Supplied information:
..........

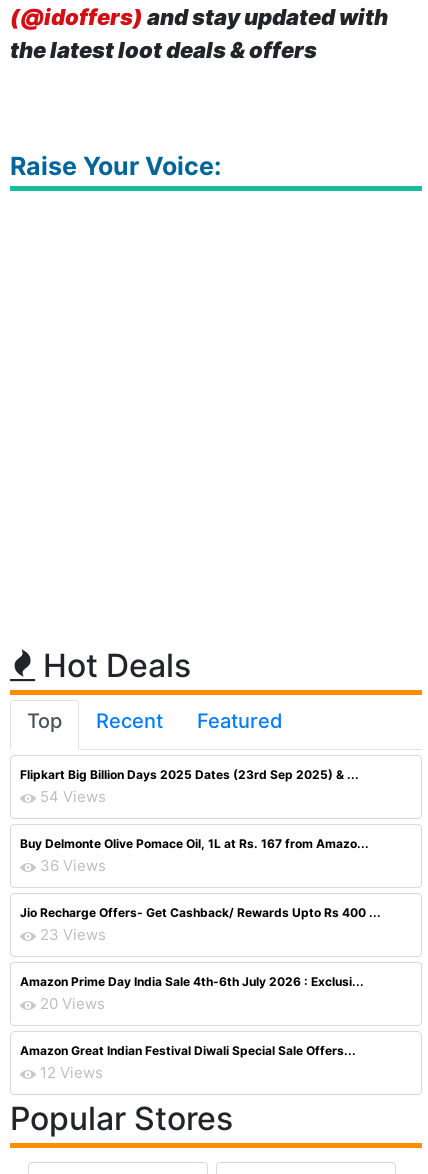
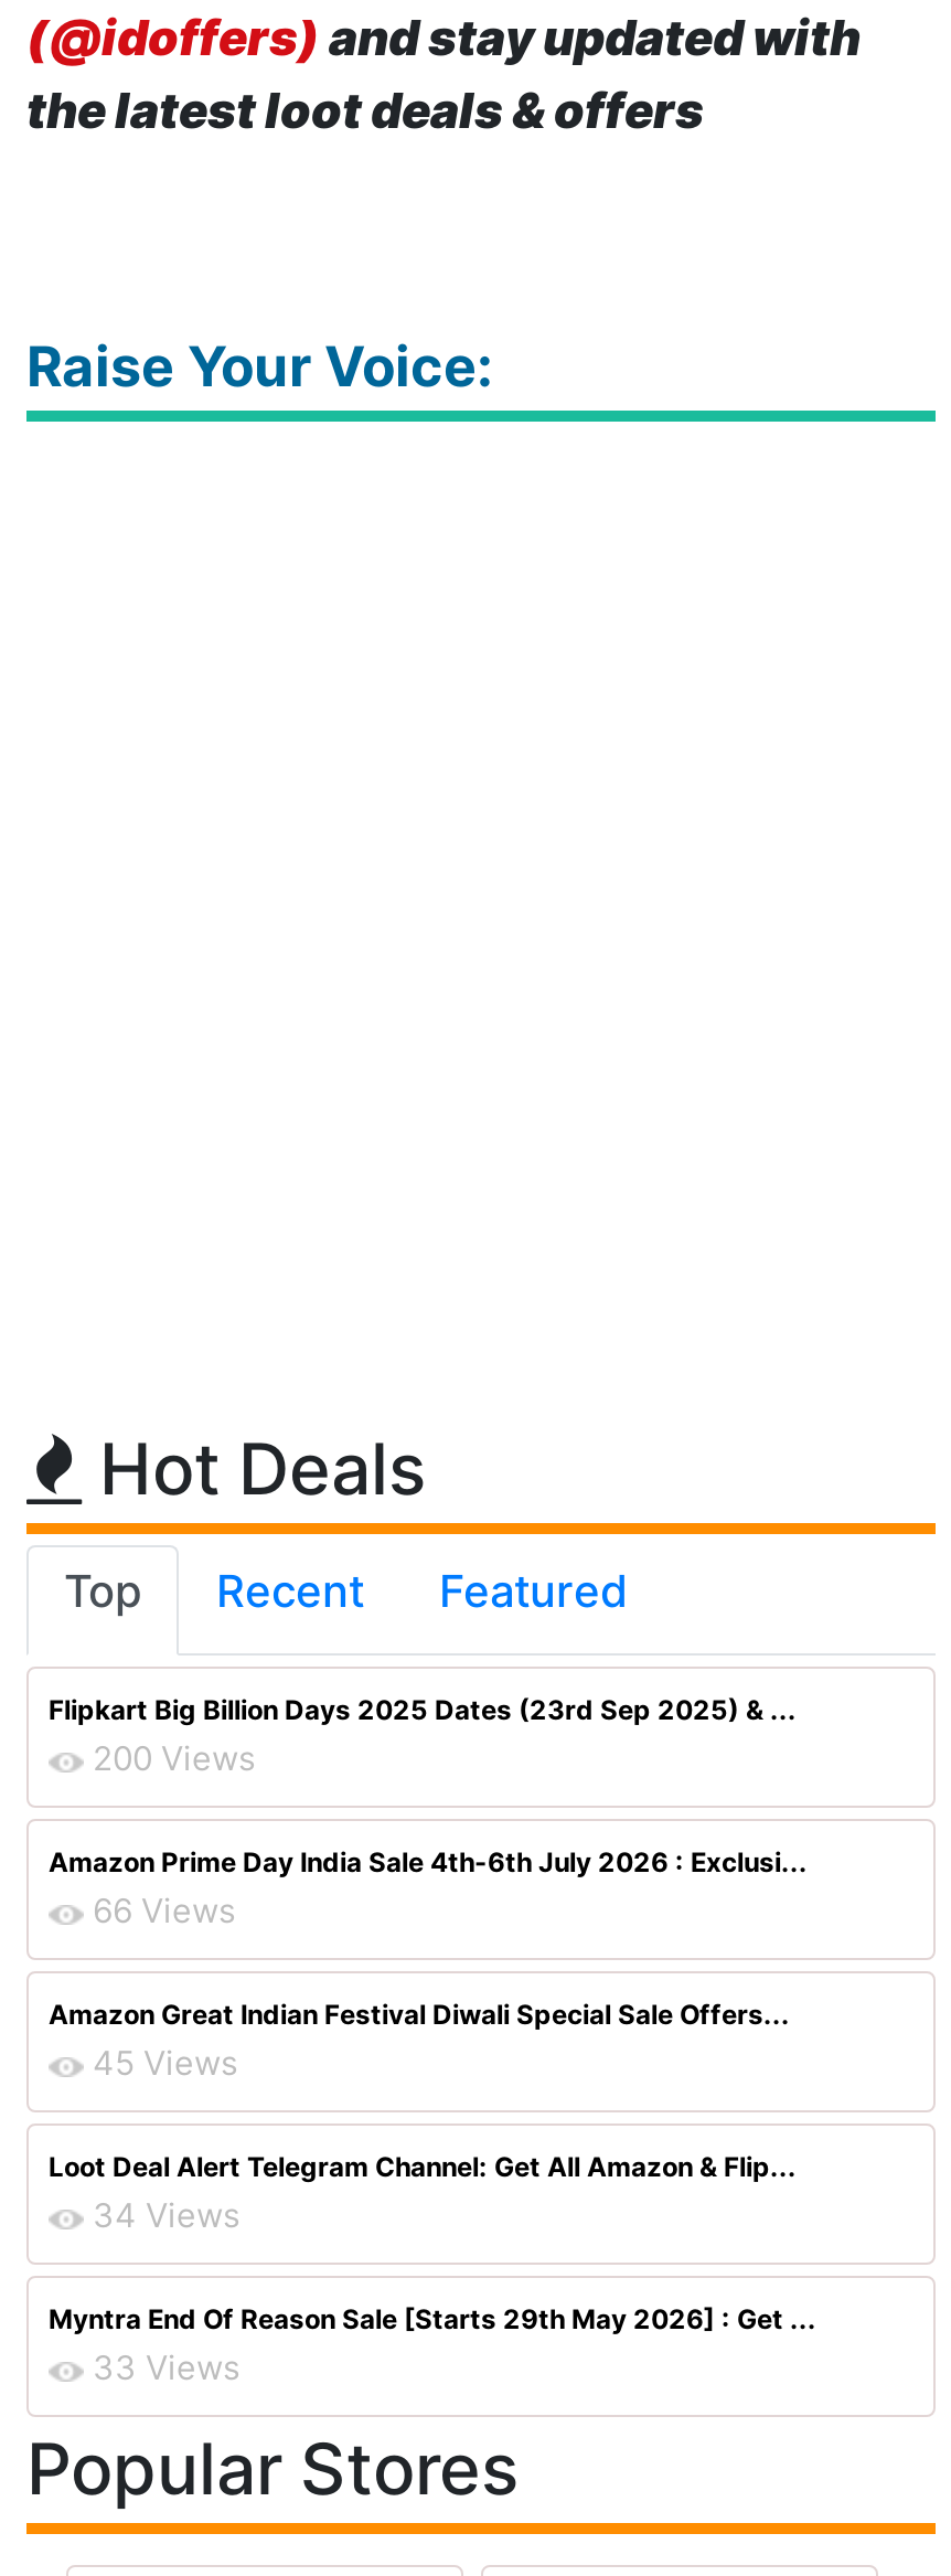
[20,788,381,944] 54 Views | Buy Delmonte Olive Pomace Oil, 1L at Rs. 167 from Amazo... | 36 Views | Jio Recharge Offers- Get Cashback/ Rewards Upto Rs 400 ... | 23 Views -> [93,1738,256,1780] 200 Views
moved [20,974,364,990] -> [49,1846,808,1880]: Amazon Prime Day India Sale 4th-6th July 2026 : Exclusi...
[40,994,105,1014] 20 Views -> [93,1891,236,1933] 66 Views
moved [20,1044,356,1058] -> [49,1999,790,2032]: Amazon Great Indian Festival Diwali Special Sale Offers...
[40,1064,103,1082] 12 Views -> [49,2043,816,2389] 45 Views | Loot Deal Alert Telegram Channel: Get All Amazon & Flip... | 34 Views | Myntra End Of Reason Sale [Starts 29th May 2026] : Get ... | 33 Views

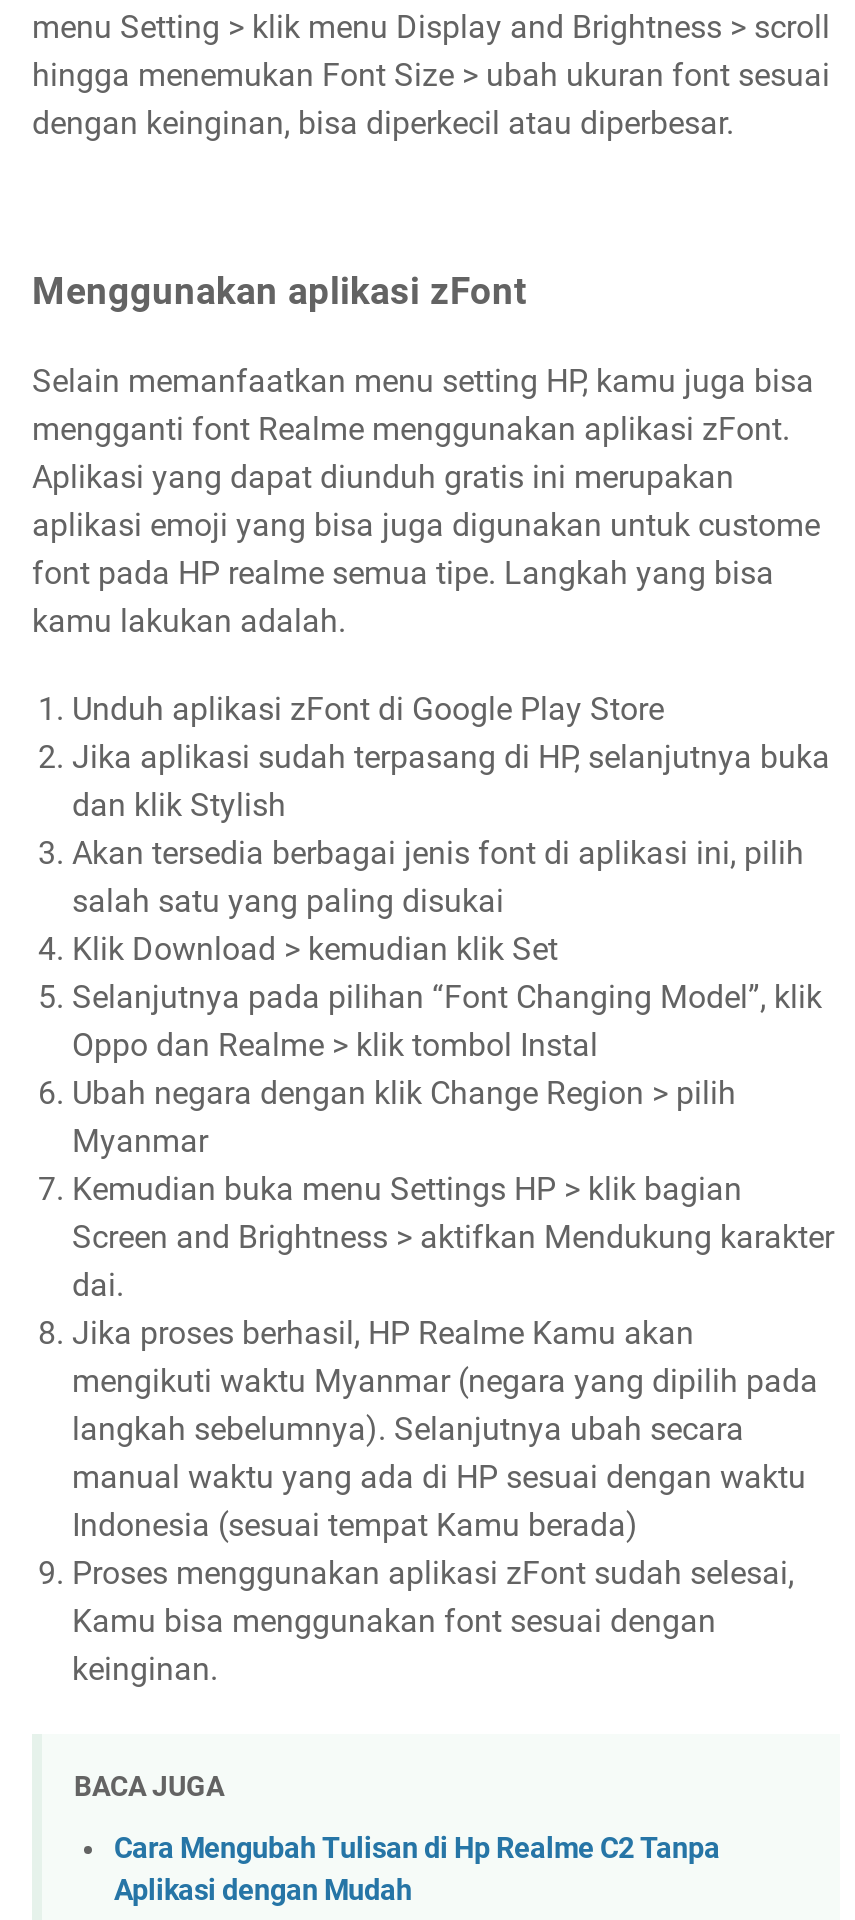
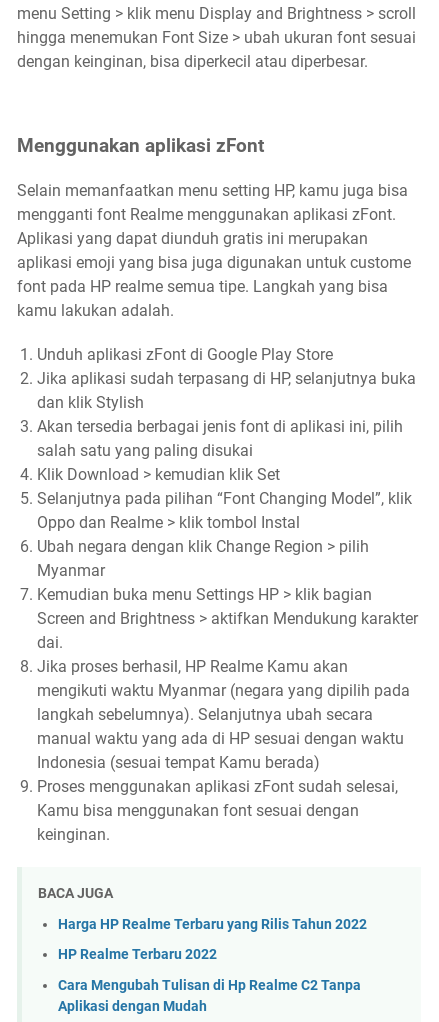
none -> [58,916,367,963] Harga HP Realme Terbaru yang Rilis Tahun 2022 | HP Realme Terbaru 2022

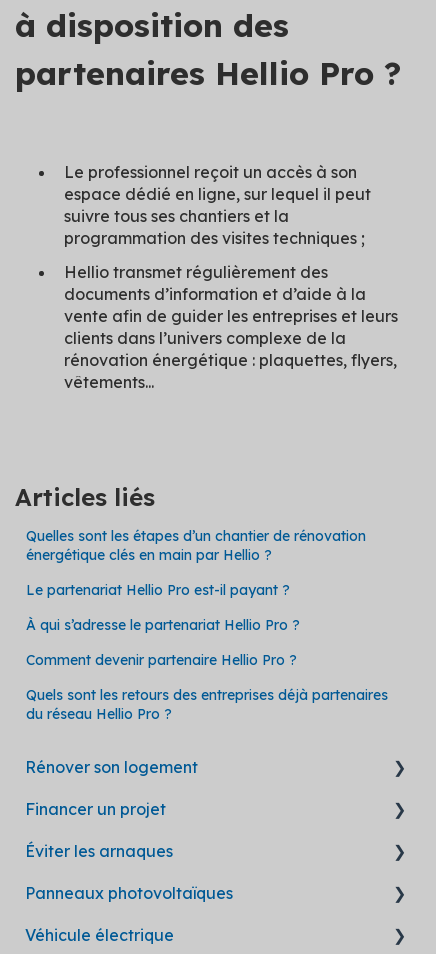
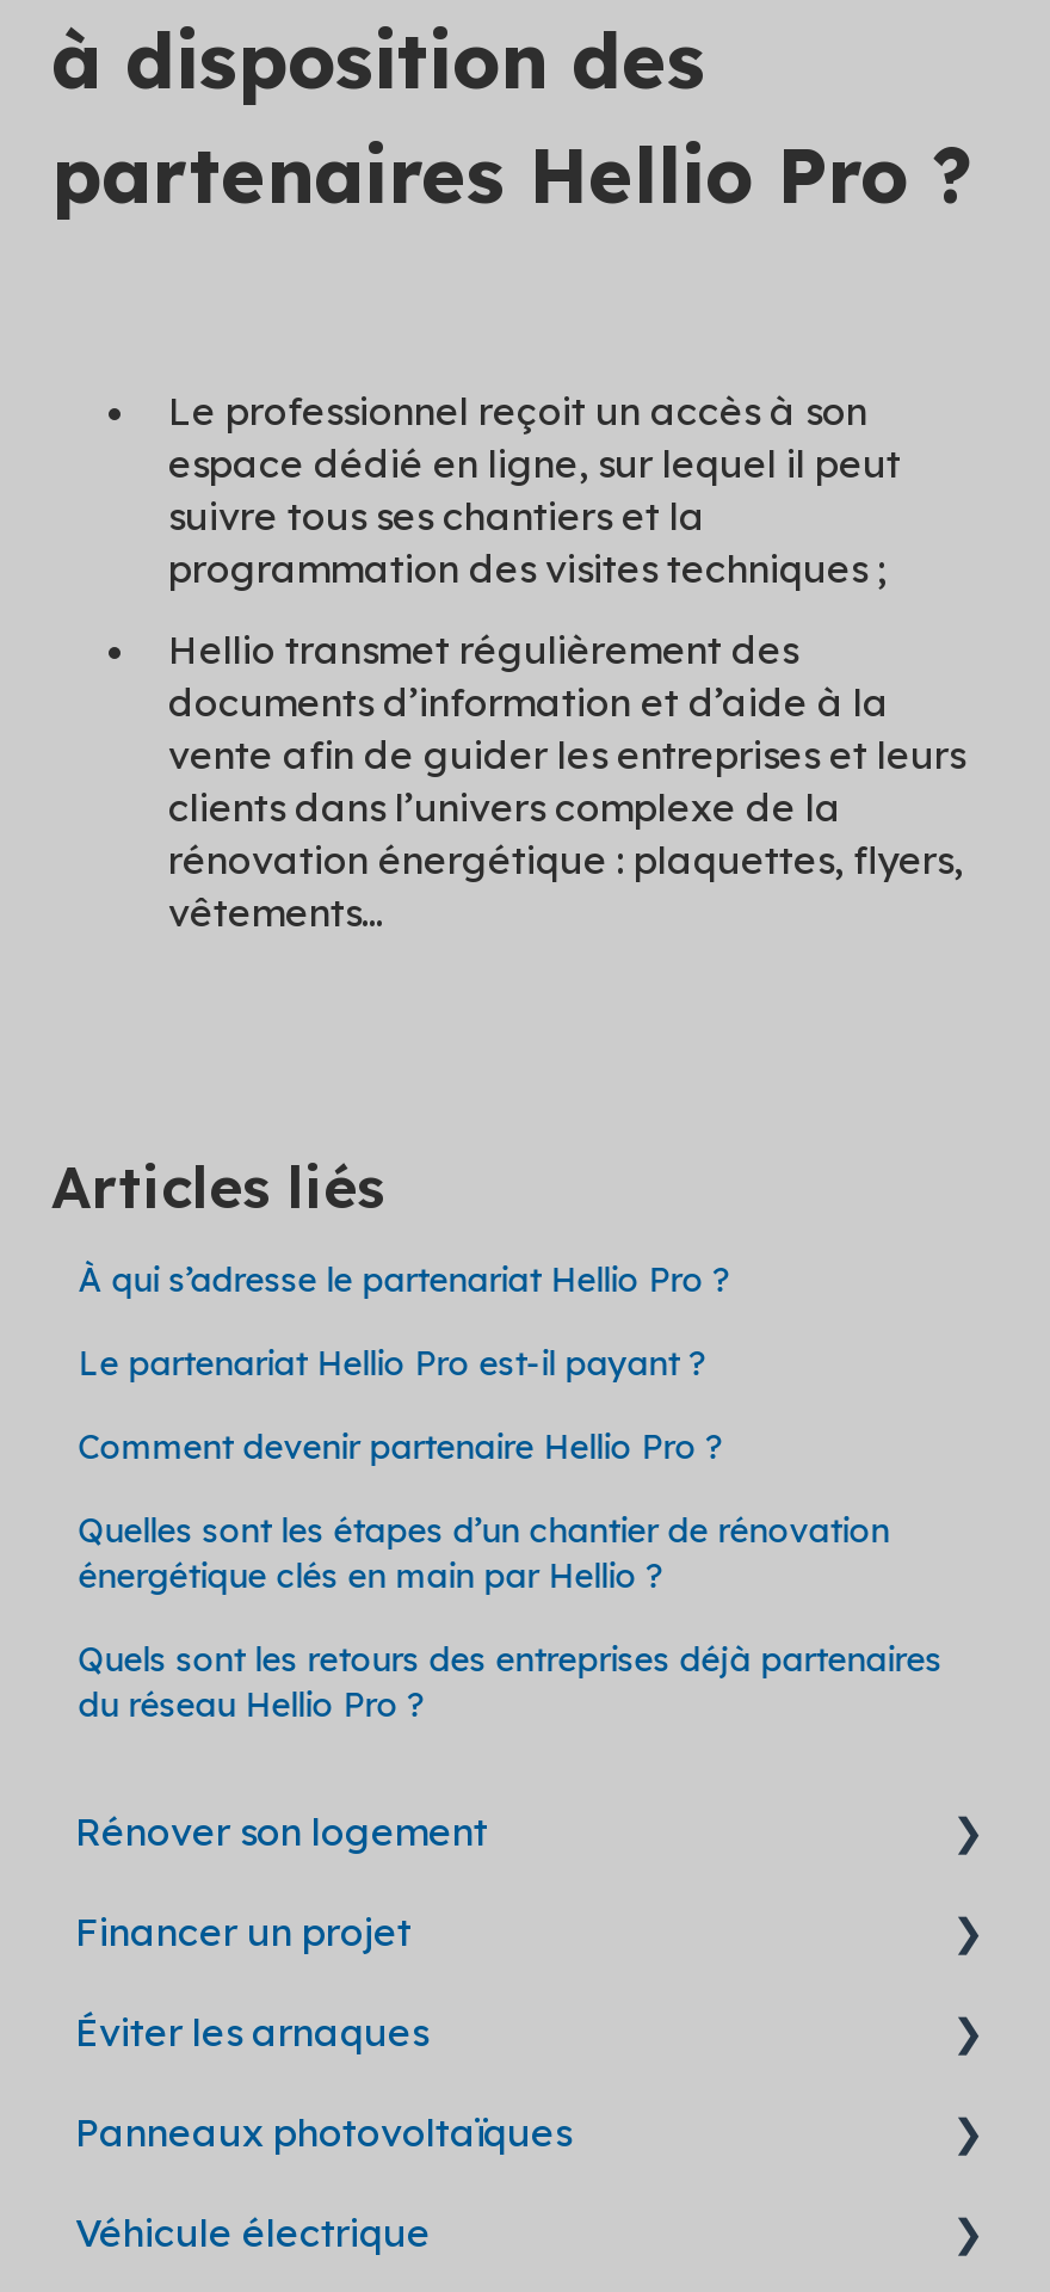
moved [26,527,366,564] -> [78,1508,889,1596]: Quelles sont les étapes d’un chantier de rénovation | énergétique clés en main par Hellio ?
moved [26,581,300,669] -> [78,1257,732,1467]: Le partenariat Hellio Pro est-il payant ? | À qui s’adresse le partenariat Hellio Pro ? | Comment devenir partenaire Hellio Pro ?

..........

Assigned task:
What you return must match the entries above exactly, apart from the pictures, which are left out.

Answer section:
[20,788,381,944] 54 Views | Buy Delmonte Olive Pomace Oil, 1L at Rs. 167 from Amazo... | 36 Views | Jio Recharge Offers- Get Cashback/ Rewards Upto Rs 400 ... | 23 Views -> [93,1738,256,1780] 200 Views
moved [20,974,364,990] -> [49,1846,808,1880]: Amazon Prime Day India Sale 4th-6th July 2026 : Exclusi...
[40,994,105,1014] 20 Views -> [93,1891,236,1933] 66 Views
moved [20,1044,356,1058] -> [49,1999,790,2032]: Amazon Great Indian Festival Diwali Special Sale Offers...
[40,1064,103,1082] 12 Views -> [49,2043,816,2389] 45 Views | Loot Deal Alert Telegram Channel: Get All Amazon & Flip... | 34 Views | Myntra End Of Reason Sale [Starts 29th May 2026] : Get ... | 33 Views

none -> [58,916,367,963] Harga HP Realme Terbaru yang Rilis Tahun 2022 | HP Realme Terbaru 2022

moved [26,527,366,564] -> [78,1508,889,1596]: Quelles sont les étapes d’un chantier de rénovation | énergétique clés en main par Hellio ?
moved [26,581,300,669] -> [78,1257,732,1467]: Le partenariat Hellio Pro est-il payant ? | À qui s’adresse le partenariat Hellio Pro ? | Comment devenir partenaire Hellio Pro ?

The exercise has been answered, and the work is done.